Investors were surprised by the unexpectedly hawkish Fed as 2y UST yields
jumped 9bps overnight, the largest spike in 3.5 years. Meanwhile, yields on USD
credits have been inching north over the past few sessions. We think the upward
pressure on yields particularly the short tenure might continue as investors
take into account the end of QE and possible first rate hike in 2015. Papers
traded yesterday include GRWALL 17 and GERGHK 23 and OCBC 37c17 which widened several
bps. Meanwhile HUWHY papers were active in view of its new issuances, although
yields widened.

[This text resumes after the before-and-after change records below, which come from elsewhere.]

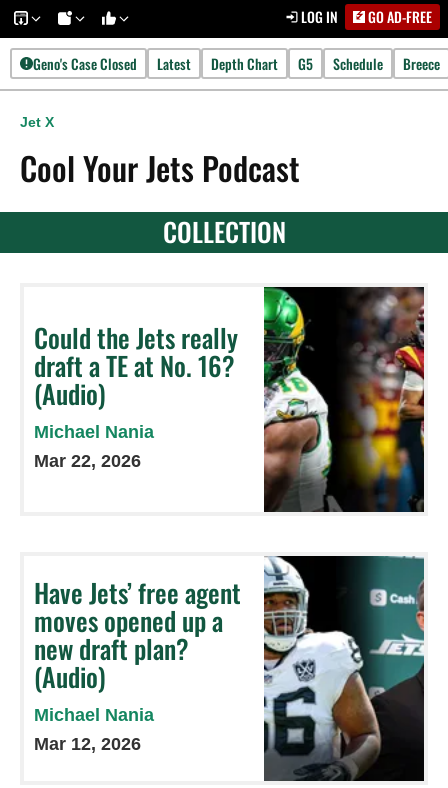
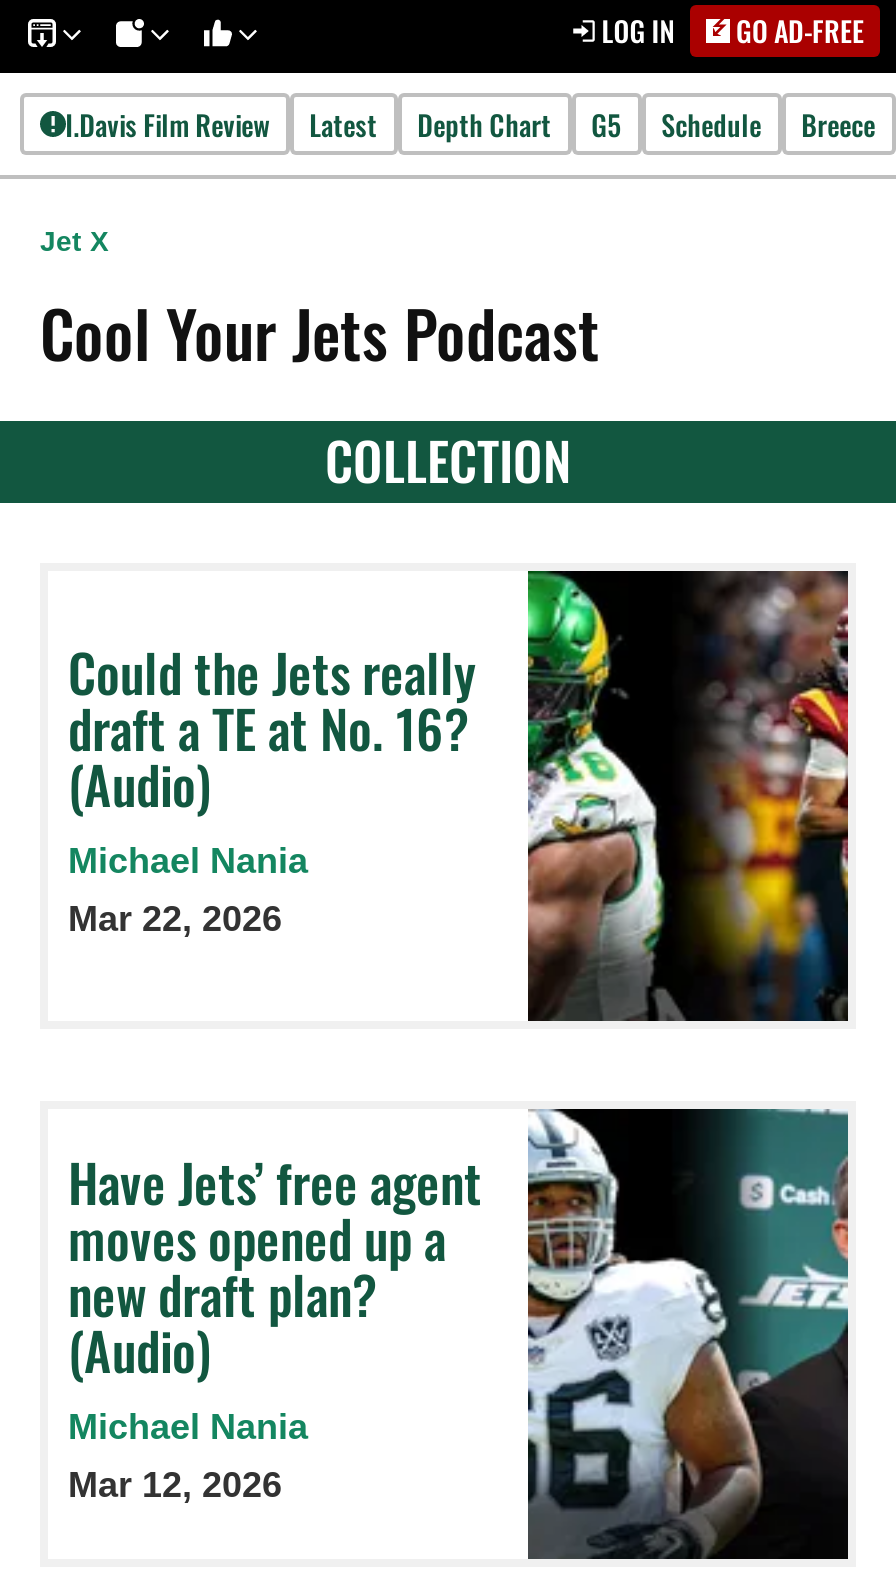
- Geno's Case Closed
+ I.Davis Film Review
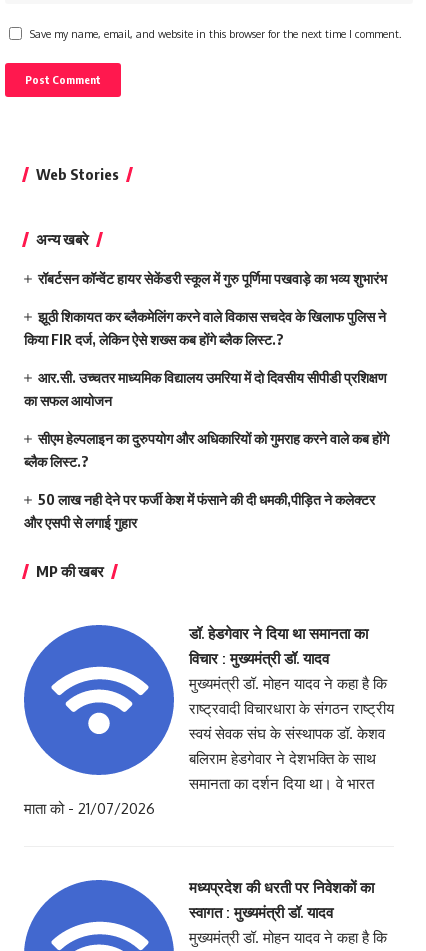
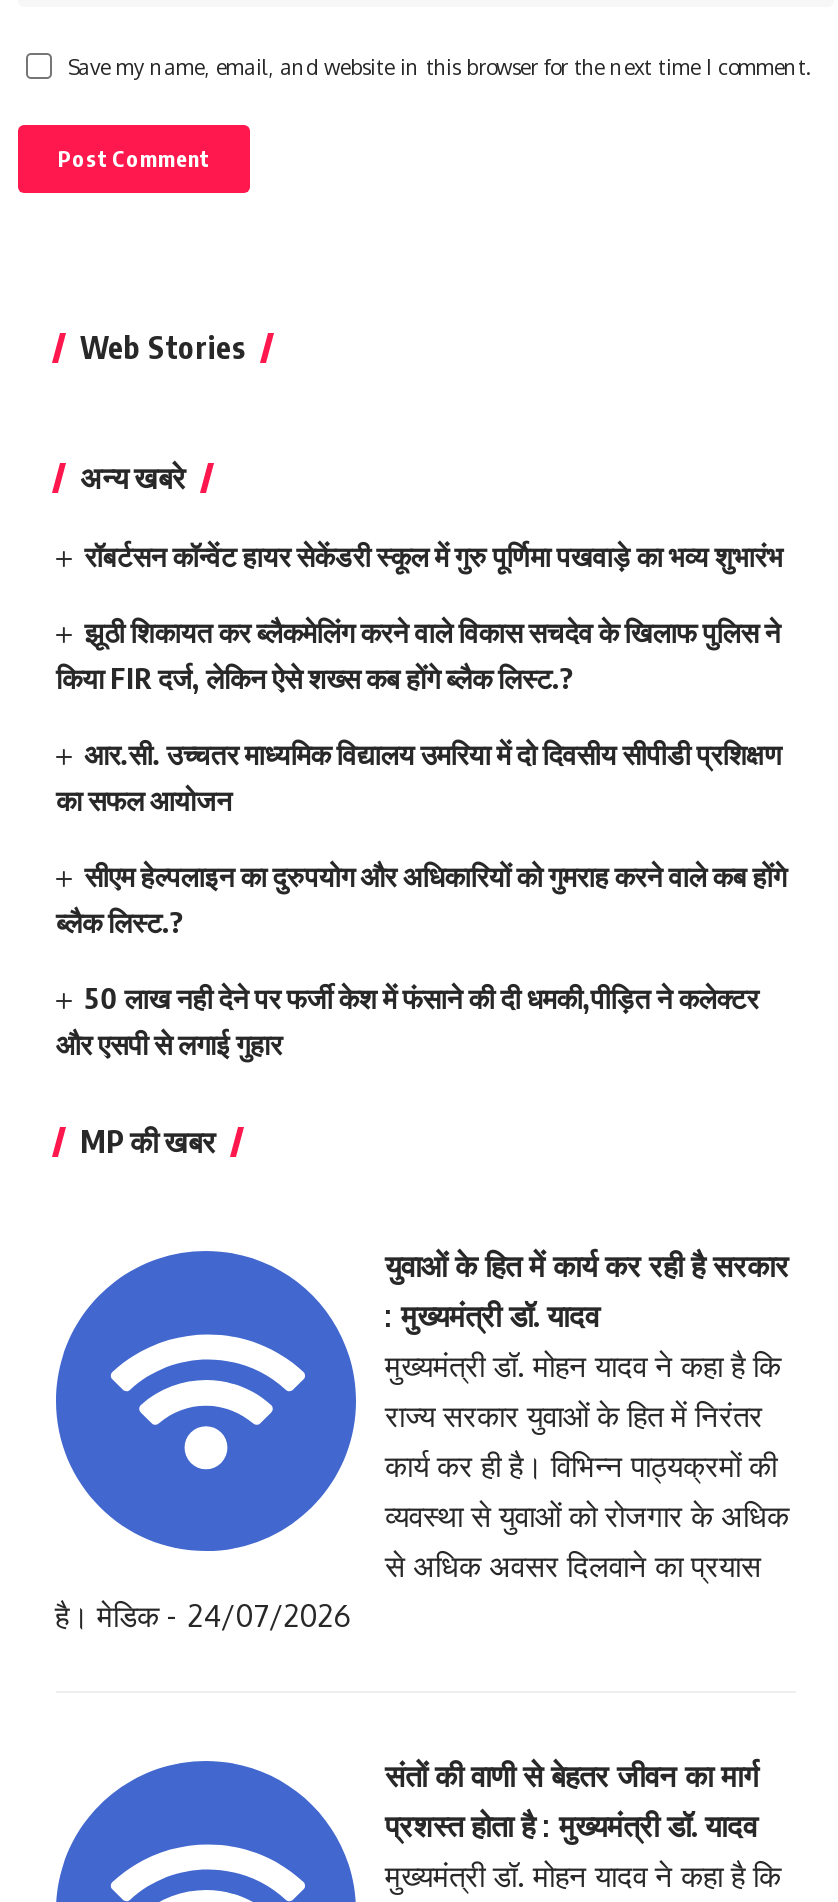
- डॉ. हेडगेवार ने दिया था समानता का
- विचार : मुख्यमंत्री डॉ. यादव
+ युवाओं के हित में कार्य कर रही है सरकार
+ : मुख्यमंत्री डॉ. यादव

- राष्ट्रवादी विचारधारा के संगठन राष्ट्रीय
- स्वयं सेवक संघ के संस्थापक डॉ. केशव
- बलिराम हेडगेवार ने देशभक्ति के साथ
- समानता का दर्शन दिया था। वे भारत
- माता को - 21/07/2026
+ राज्य सरकार युवाओं के हित में निरंतर
+ कार्य कर ही है। विभिन्न पाठ्यक्रमों की
+ व्यवस्था से युवाओं को रोजगार के अधिक
+ से अधिक अवसर दिलवाने का प्रयास
+ है। मेडिक - 24/07/2026

- मध्यप्रदेश की धरती पर निवेशकों का
- स्वागत : मुख्यमंत्री डॉ. यादव
+ संतों की वाणी से बेहतर जीवन का मार्ग
+ प्रशस्त होता है : मुख्यमंत्री डॉ. यादव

JACI IG spread closed tighter at 185bps (-2bps) while the HY
space narrowed to 514bps (-4bps) on higher UST yields. iTraxx AxJ reflected
lower credit protection costs as it compressed to 110bps (-2bps). On the
primary front, Indiabulls Real Estate (local rating: BBB+/A+) is meeting
investors beginning 31 Oct for a potential USD 5NC3 bond offering.
¨
SGD credits
tread lightly ahead of FOMC.
Short-to-mid SGD swap rates stayed mostly unchanged yesterday even as
Treasuries of a similar duration widened by c.7-9bps ahead of the FOMC decision
to end QE3 early this morning. As expected, SGD credits treaded lightly though
there was clear buying interest in the property (CAPLSP, KPLDSP) and REIT
(MINTSP, FCTSP) arena. We expect some profit-taking activity today as Fed’s
sounded less-dovish while remain committed to low rate for ‘considerable
period’. Cambridge Industrial Trust (NR) printed a SGD100m 4y at final
price of 3.5% (25bps inside initial guidance) while Grand China Air (NR)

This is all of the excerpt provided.